Data extracted from a collection
----

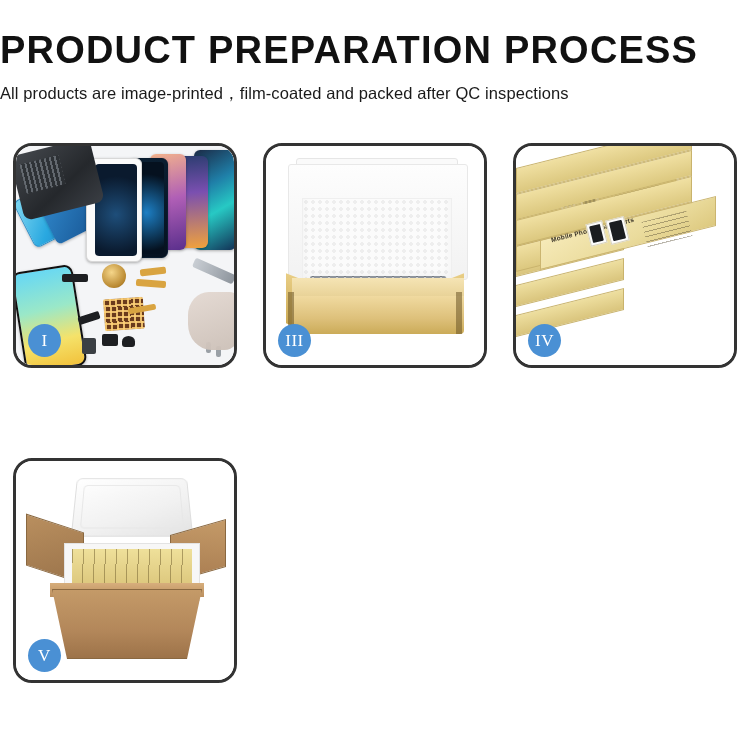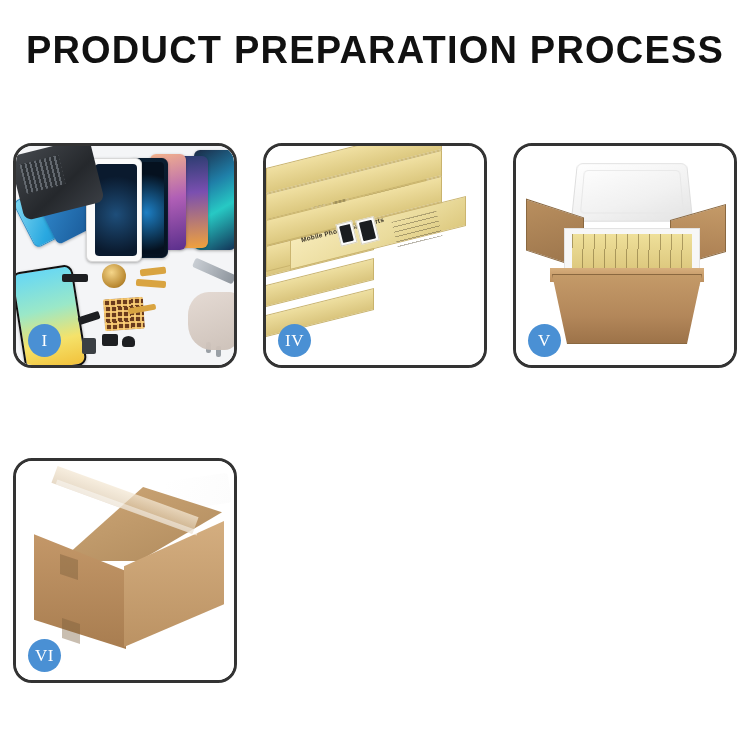--- a/index.html
+++ b/index.html
@@ -10,21 +10,20 @@
     background: #ffffff;
     font-family: "Liberation Sans", sans-serif;
     overflow: hidden;
     position: relative;
   }
 
   
   .header {
     width: 750px;
     padding-top: 30px;
-    text-align: center;
   }
   .page-title {
     font-family: "Liberation Sans", sans-serif;
     font-size: 38px;
     font-weight: 700;
     letter-spacing: 1.2px;
     color: #111111;
     line-height: 1.1;
     white-space: nowrap;
   }
@@ -441,20 +440,21 @@
     background: linear-gradient(120deg, rgba(255,255,255,.85), rgba(240,240,240,.2));
     transform: rotate(-8deg);
     border-radius: 4px;
   }
 </style>
 </head>
 <body>
 
 <div class="header">
   <div class="page-title">PRODUCT PREPARATION PROCESS</div>
+  <div class="page-subtitle">All products are image-printed，film-coated and packed after QC inspections</div>
 </div>
 
 <div class="grid">
 
   <div class="panel p1">
     <div class="panel-photo">
       <div class="p1-bg"></div>
       <div class="ph ph-a"></div>
       <div class="ph ph-a2"></div>
       <div class="ph ph-t"></div>
@@ -480,20 +480,38 @@
       <div class="ph-back"></div>
       <div class="tweez"></div>
       <div class="scrw s1"></div>
       <div class="scrw s2"></div>
       <div class="hand"></div>
     </div>
     <div class="badge">I</div>
   </div>
 
 
+  <div class="panel p3">
+    <div class="panel-photo">
+      <div class="p3-bg"></div>
+      <div class="lid"></div>
+      <div class="backwall"></div>
+      <div class="foam">
+          <div class="foamtex"></div>
+        </div>
+      <div class="grayfill"></div>
+      <div class="traywall-l"></div>
+      <div class="traywall-r"></div>
+      <div class="traytop"></div>
+      <div class="trayfront"></div>
+      <div class="corner-l"></div>
+      <div class="corner-r"></div>
+    </div>
+    <div class="badge">III</div>
+  </div>
 
   <div class="panel p4">
     <div class="panel-photo">
       <div class="p4-bg"></div>
       <div class="stack">
         <div class="sl sl4"></div>
         <div class="sl sl3"></div>
         <div class="sl sl2"></div>
         <div class="sl sl1"></div>
         <div class="bx lid-a"></div>
@@ -533,28 +551,14 @@
       <div class="flap-l"></div>
       <div class="flap-r"></div>
       <div class="foambody"></div>
       <div class="yellowrow"></div>
       <div class="cartonrim"></div>
       <div class="cartonfront"></div>
     </div>
     <div class="badge">V</div>
   </div>
 
-  <div class="panel p6">
-    <div class="panel-photo">
-      <div class="p6-bg"></div>
-      <div class="sheen"></div>
-      <div class="top"></div>
-      <div class="face-l"></div>
-      <div class="face-r"></div>
-      <div class="tape"></div>
-      <div class="tapeedge"></div>
-      <div class="tab t1"></div>
-      <div class="tab t2"></div>
-    </div>
-    <div class="badge">VI</div>
-  </div>
 
 </div>
 
 </body></html>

----

TASK GOAL
Working through the records above, copy each line in which "scrw" is found.

EXERCISE ANSWER
       <div class="scrw s1"></div>
       <div class="scrw s2"></div>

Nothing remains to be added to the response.